[Change detection outputs]
=====

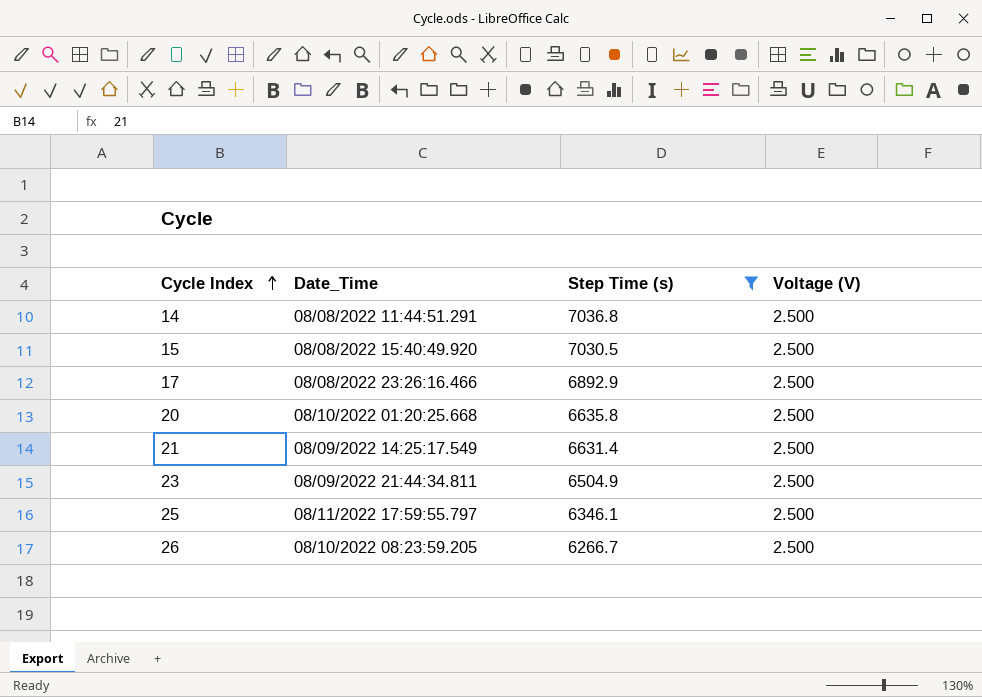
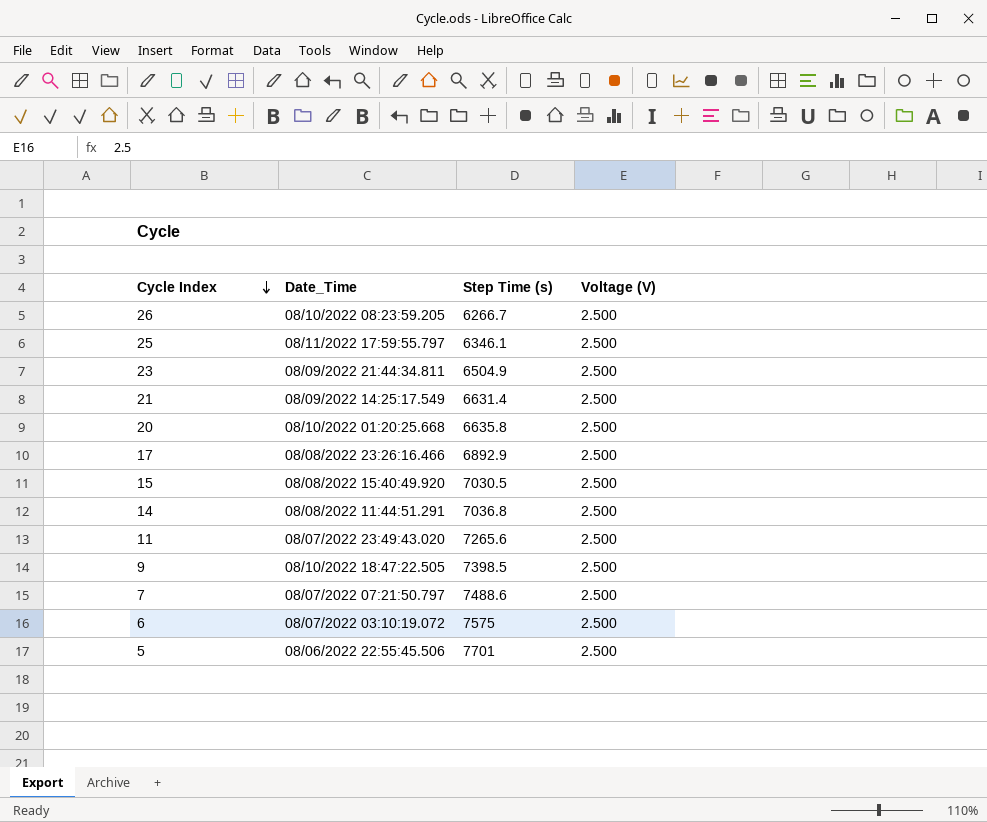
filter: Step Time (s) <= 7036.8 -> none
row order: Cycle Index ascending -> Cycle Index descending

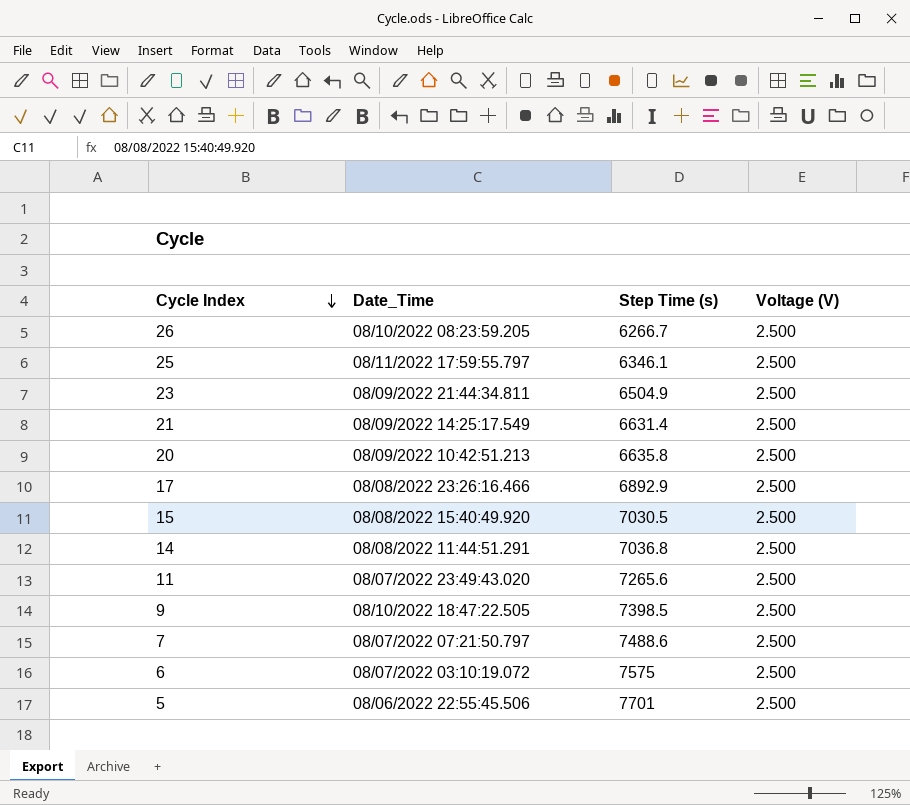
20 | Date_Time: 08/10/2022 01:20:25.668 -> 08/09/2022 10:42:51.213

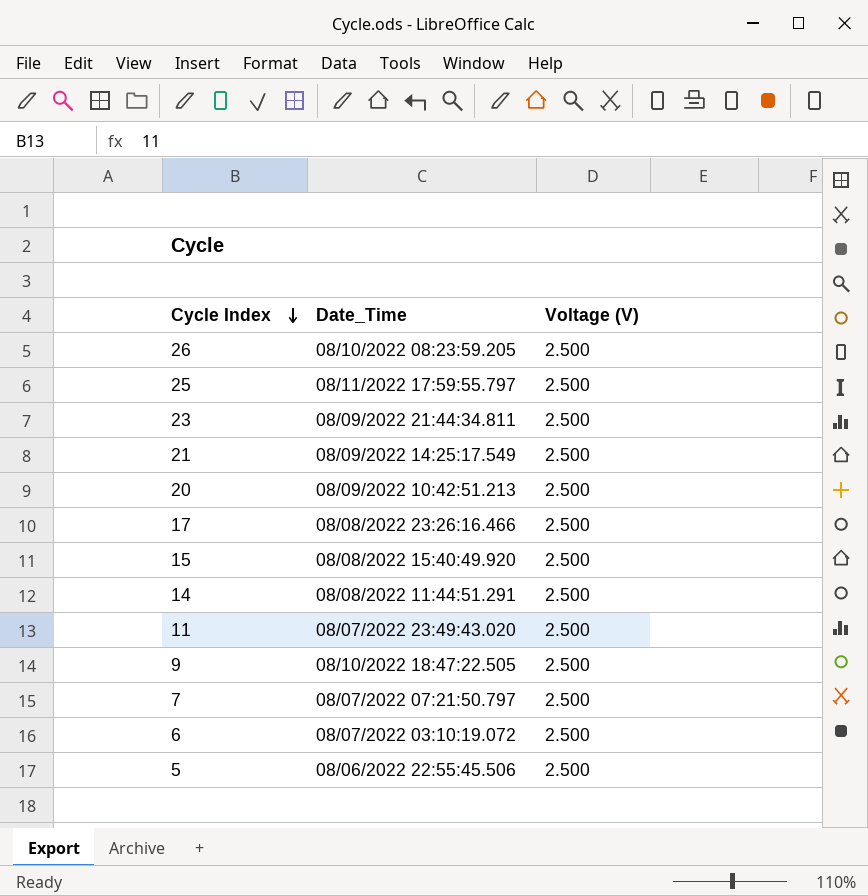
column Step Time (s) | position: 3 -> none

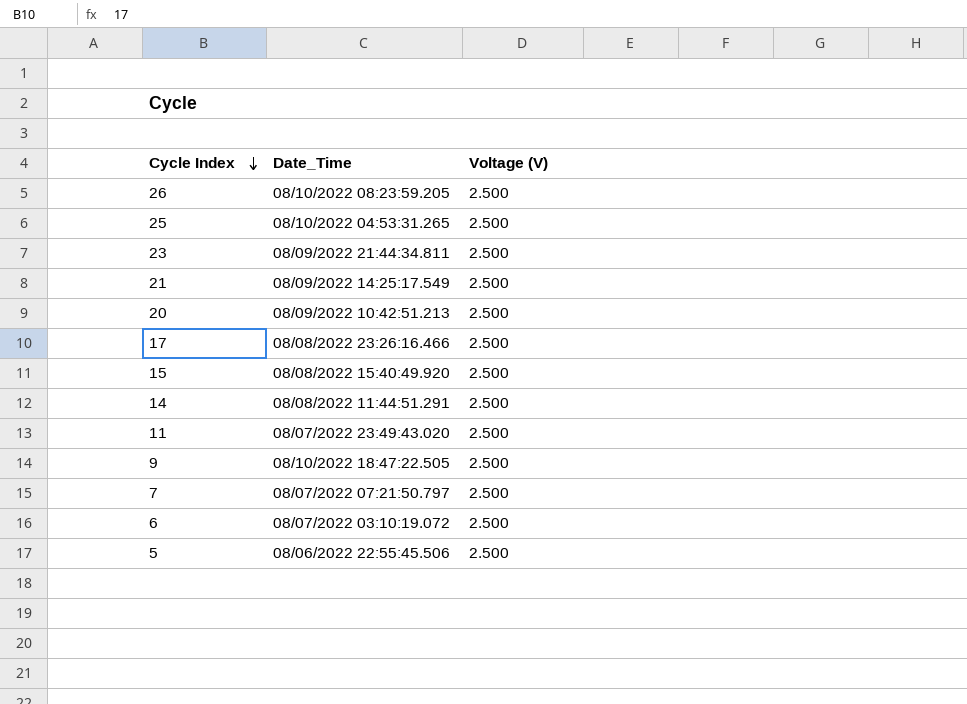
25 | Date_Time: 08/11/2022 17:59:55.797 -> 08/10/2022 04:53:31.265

=====

### Your assignment
Should a picture appear among the entries, skip it and copy the rest exactly.

### Written solution
filter: Step Time (s) <= 7036.8 -> none
row order: Cycle Index ascending -> Cycle Index descending

20 | Date_Time: 08/10/2022 01:20:25.668 -> 08/09/2022 10:42:51.213

column Step Time (s) | position: 3 -> none

25 | Date_Time: 08/11/2022 17:59:55.797 -> 08/10/2022 04:53:31.265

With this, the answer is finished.